# Hi.. Anyone in Taiyuan...please any expat give me a shout..



## silversurfer_th

Hi we will start our new job in Taiyuan any survivors who like to share your experience ....

Jk


----------



## silversurfer_th

silversurfer_th said:


> Hi we will start our new job in Taiyuan any survivors who like to share your experience ....
> 
> Jk


No answer no reply what forum is that


----------



## beyork3346

Taiyuan is in Shanxi Province, quite far from Shanghai, I do not think there would be too many expats.

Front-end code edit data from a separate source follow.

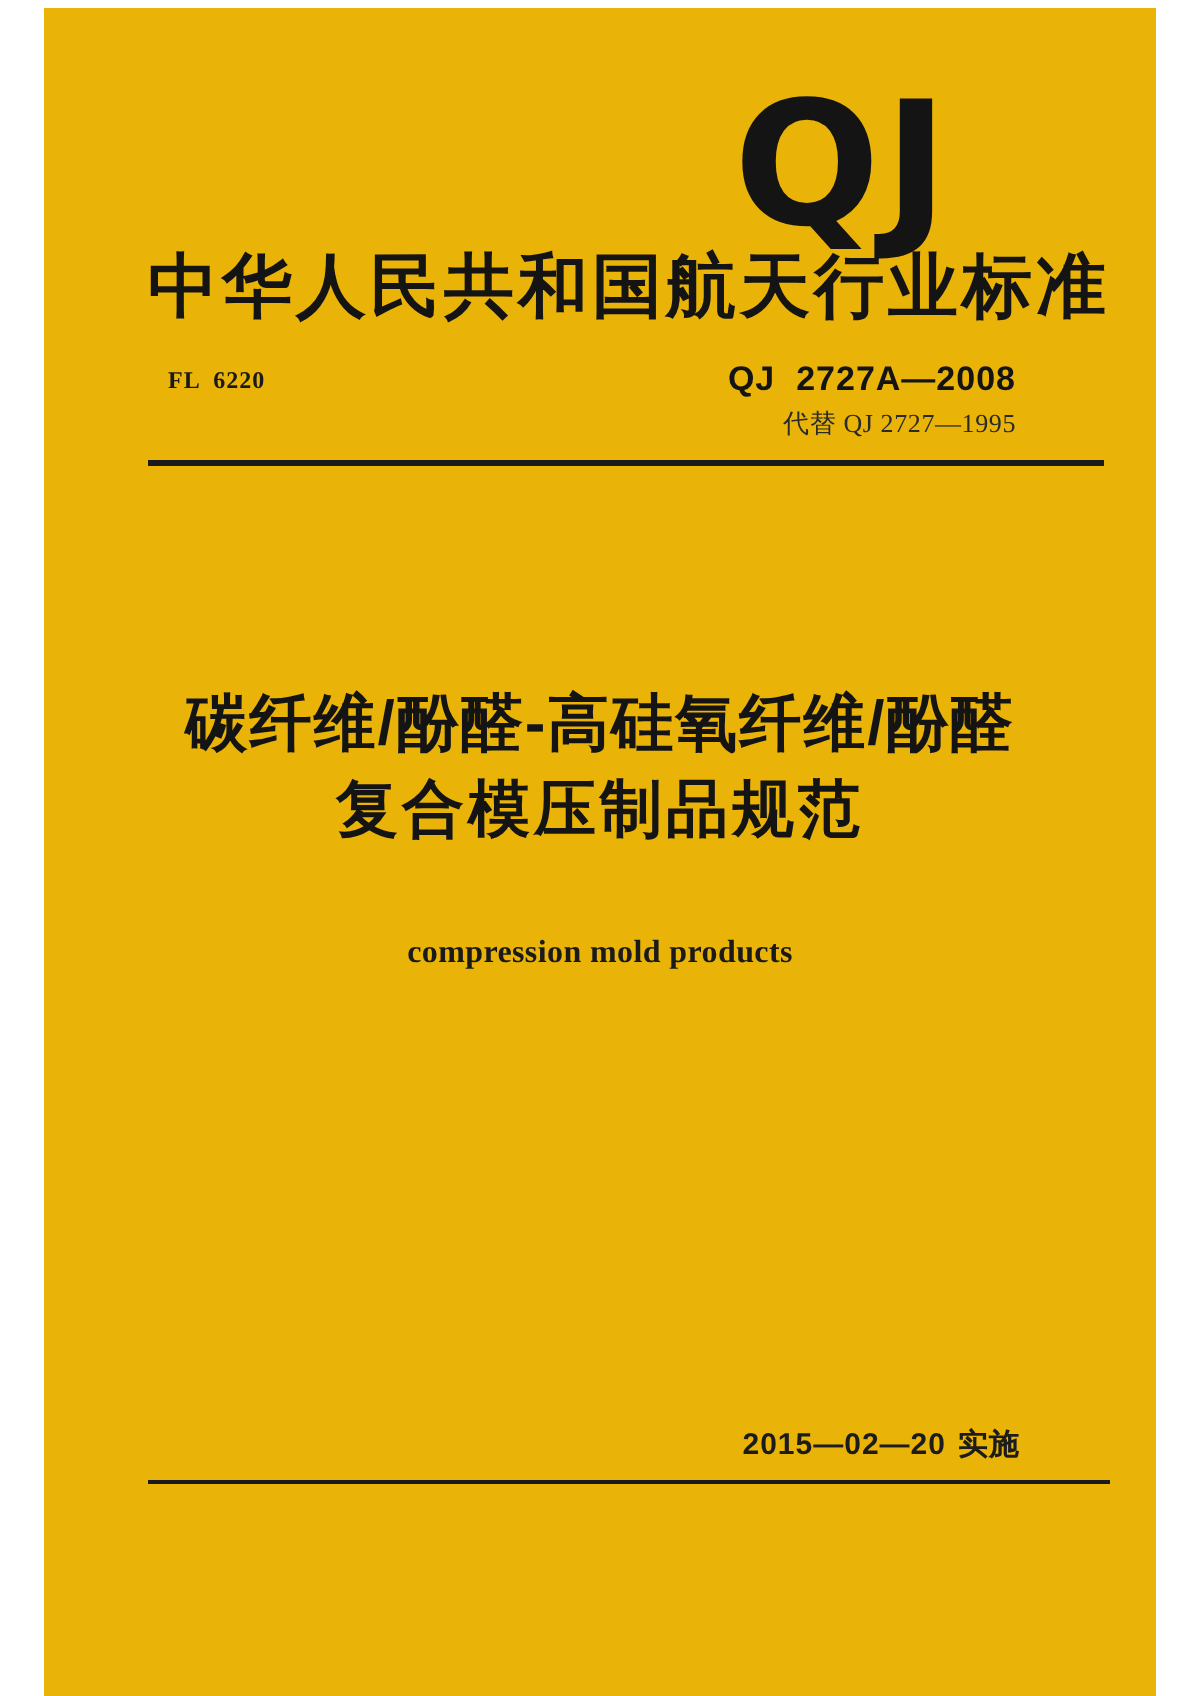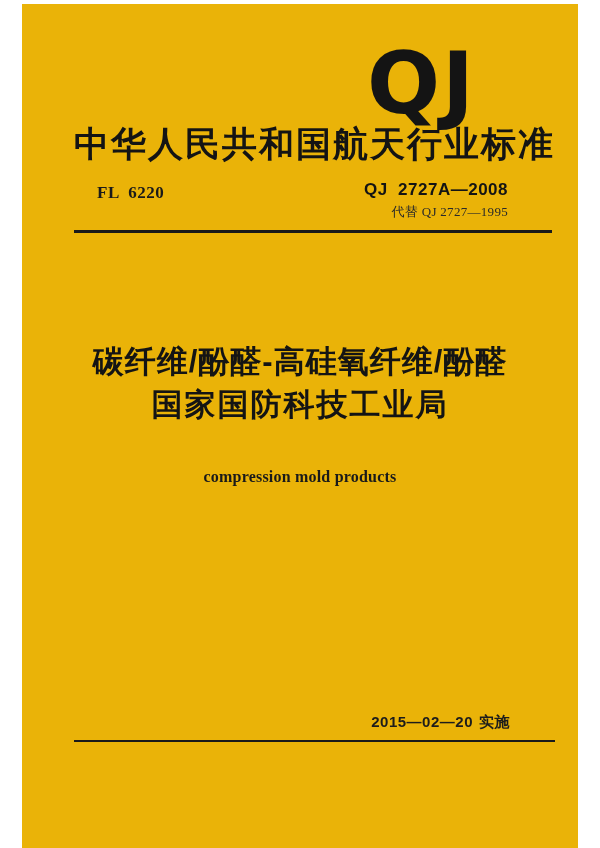--- a/index.html
+++ b/index.html
@@ -48,10 +48,10 @@
   .classification-code {
     position: absolute;
     top: 179px;
-    left: 75px;
+    left: 62px;
     font-family: "Liberation Serif", "DejaVu Serif", serif;
     font-weight: bold;
-    font-size: 17px;
+    font-size: 12px;
     letter-spacing: 0.5px;
     white-space: pre;
     color: #1a1a1a;

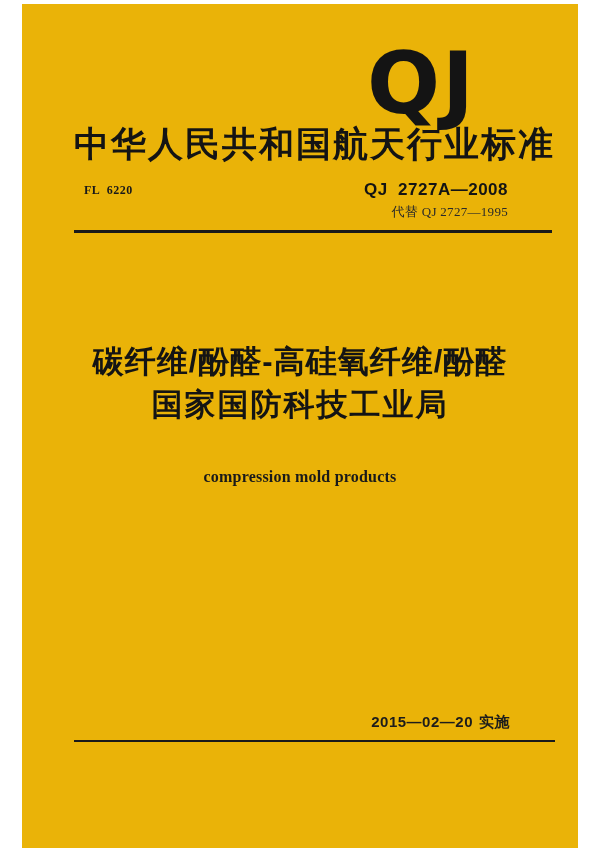--- a/index.html
+++ b/index.html
@@ -177,7 +177,7 @@
   <div class="rule-top"></div>
 
   <div class="title-cn title-cn-1">碳纤维/酚醛-高硅氧纤维/酚醛</div>
-  <div class="title-cn title-cn-2">国家国防科技工业局</div>
+  <div class="title-cn title-cn-2">复合模压制品规范</div>
 
   <div class="title-en title-en-2">compression mold products</div>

Actually I am a native Chinese, but never been to Taiyuan.


----------



## KALHINTZ

Hehe china is very huge country ~


----------



## silversurfer_th

Guys please read and dont just talk nonsense Like ..... China is a ver large country ... Well who would have thought !!!
And when I say I will work in Taiyuan .... Means I know where it is and that most probably it's in Shanxi province please try a bit harder... It's an expat forum no kindergarden.


----------



## anneteoh

Hi
Haha, you've got very sincere replies really.
I 've only passed through Tai Yuan. I believe it's a Confucian county and you'll find pretty conservative Chinese around there; but then, you might find big surprises too.
Your concern's understandable and your wish to find other expats too, as Tai Yuan's a place that sounds like you're going there to do missionary work; like Gladys Alywards went to Yang Zheng ( also in Shanxi?) in 1931 and became a close friend of the local Mandarin who appointed her as an official foot inspector ( culltured Chinese ladies had their feet bound in those days).
Some expats work in cities like Bj and S'hai where they're spoilt for expansive expatriate company ; but you can make friends with locals more easily if you're rather isolated.
Depends on what experience you're looking for in China; but, like everything else in life - you can find ways to adapt or make changes that will suit you. I believe your company and colleagues will look after you well if you're working for a reputable firm or school. It's useful to join societies or clubs related to your interests - you'll find like-minded friends.
Good luck and hope you'll have a great time in China. I know many of my friends did - in the 80s and before! From my own short stays, i found it easy to get teaching English jobs ; and Chinese students simply adorable then; can only hope they're still the same nowadays, with all that emphasis on business and success these days!


----------



## H2T

Hi,
We're now considering a job opportunity at JiaoCheng, ~60km away from TaiYuan. The environment pollution is a significant concern to me. The polluted air, polluted water, polluted food... Am I over worried ? Please share your view. Thanks.


----------



## GrahamWeifang

silversurfer_th said:


> No answer no reply what forum is that


.
Must be a small place, if no one heard of it.
or 
It must have nothing there to draw in any tourists.

Gra,


----------



## VNyitray

I am the new dean at the Taigu Academy at the Shanxi Agricultural University. We live most of the time down in Chongqing but spend a week to 10 days up in Taigu each month. We love it! But we've been coming to China since 1979 and so are used to places that are "smaller" and less developed; we also speak Mandarin. Lots of great historical places nearby and a good look at developing China without too much madness. Have not spent alot of time in Taiyuan proper, though.


----------



## SebastianBeijing

Hi H2T, 

I have spent a couple of weeks working in Taiyuan, the pollution there is quite severe. So much that Chinese locals told me they don't like living there because of the pollution.
During my whole time there I didn't see a single foreigner. There are a few foreigners around the university campuses though I hear.
Even though it is the capital of Shanxi it is a third tier city where people still freak out when they see foreigner (in a positive way). So if you want to be in the center of attention for a while consider taking a trip to Taiyuan


----------



## Synthesis

you might just be the only expat in Taiyuan 
Enjoy!


----------